Sur ses ambitions présidentielles, Alassane Ouattara a déjà trahi une fois sa parole. Les explications et justifications gymnastiques de ses partisans ne suffisent malheureusement pas pour convaincre du contraire. Ceux qui pensent profondément qu’il faut prendre avec pincette les promesses du chef de l’État en ce qui concerne son retour ou non au pouvoir ne démordent pas.

En 2020, alors qu’il avait déjà renoncé à une éventuelle candidature, désignant Amadou Gon Coulibaly comme son dauphin, Alassane Ouattara annonce, à la surprise générale, qu’il sera candidat. « J’ai décidé de répondre favorablement à l’appel de mes concitoyens me demandant d’être candidat. Je suis donc candidat à l’élection présidentielle du 31 octobre », avait-il déclaré. Il venait ainsi de trahir sa parole donnée. Mais il y avait trouvé une échappatoire pour se justifier.

« Cas de force majeure »
Pour justifier son revirement spectaculaire en 2020, Alassane Ouattara s’était accroché à la mort de son dauphin désigné un peu plus tôt. Il avait évoqué un cas de force majeure à la suite du décès d’Amadou Gon Coulibaly. À croire qu’à part l’ancien Premier ministre Gon, plus personne ne méritait d’être son dauphin. Alors même qu’il avait exprimé sa volonté de céder le pouvoir aux jeunes générations.

« Je ne suis pas à la recherche d’un job à 80 ans »
Interrogé sur une éventuelle candidature en 2025, Alassane Ouattara montre un subtil désintérêt. « Vous savez, j’occupais quand même des fonctions importantes avant de rentrer en politique. Je ne suis pas à la recherche d’un job à 80 ans ! En 2025, nous verrons bien. Les Ivoiriens choisiront qui ils veulent. Je souhaite qu’ils choisissent quelqu’un de plus jeune que moi et mes prédécesseurs », réponse servie à RFI dans un entretien en février 2022.

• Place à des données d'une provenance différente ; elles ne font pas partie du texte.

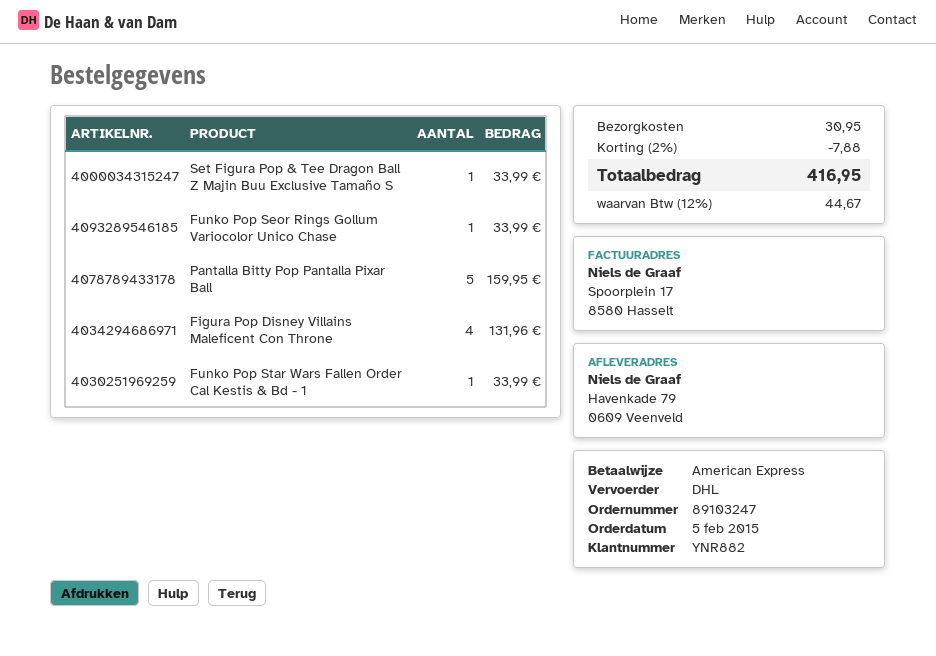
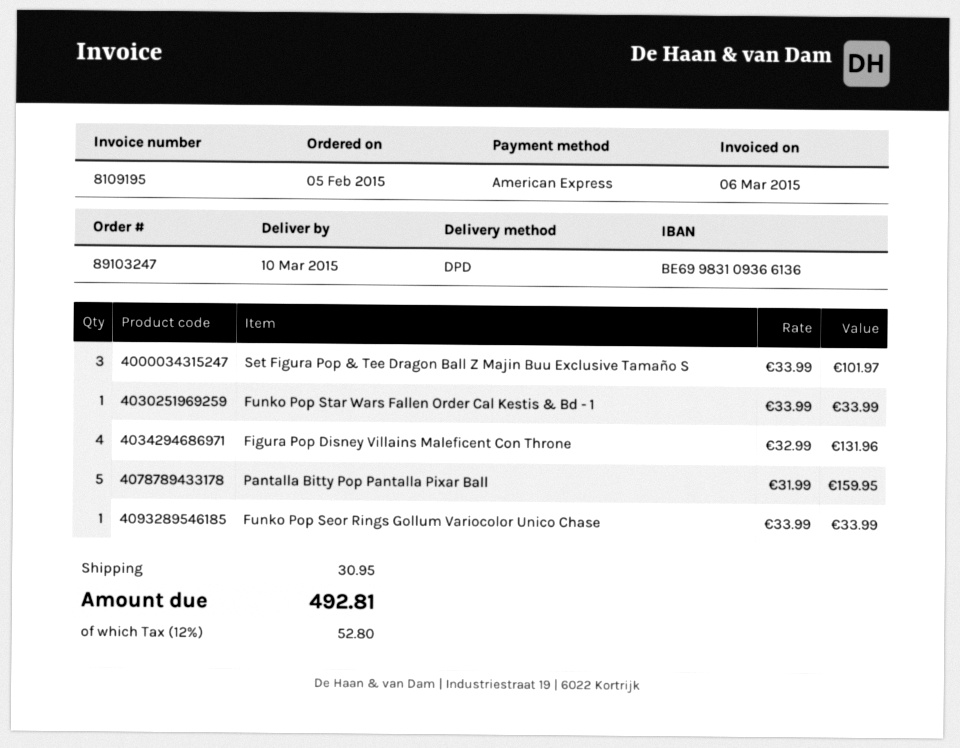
shipping method: DHL -> DPD
Set Figura Pop & Tee Dragon Ball Z Majin Buu Exclusive Tamaño S: 1 for 33.99 -> 3 for 101.97
discount: 2% = 7.88 -> none
tax: 12% = 44.67 -> 12% = 52.80
total: 416.95 -> 492.81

Une fois encore, Ouattara exprime sa volonté de laisser le flambeau à la jeune génération. Il avait même indiqué qu’il y a une demi-douzaine de personnes à qui il pense pour sa succession. Mais ça, c’était en février 2022. Est-il toujours dans cette dynamique ? Va-t-il réellement céder ? Encore quelques mois et les Ivoiriens auront la réponse à leurs préoccupations.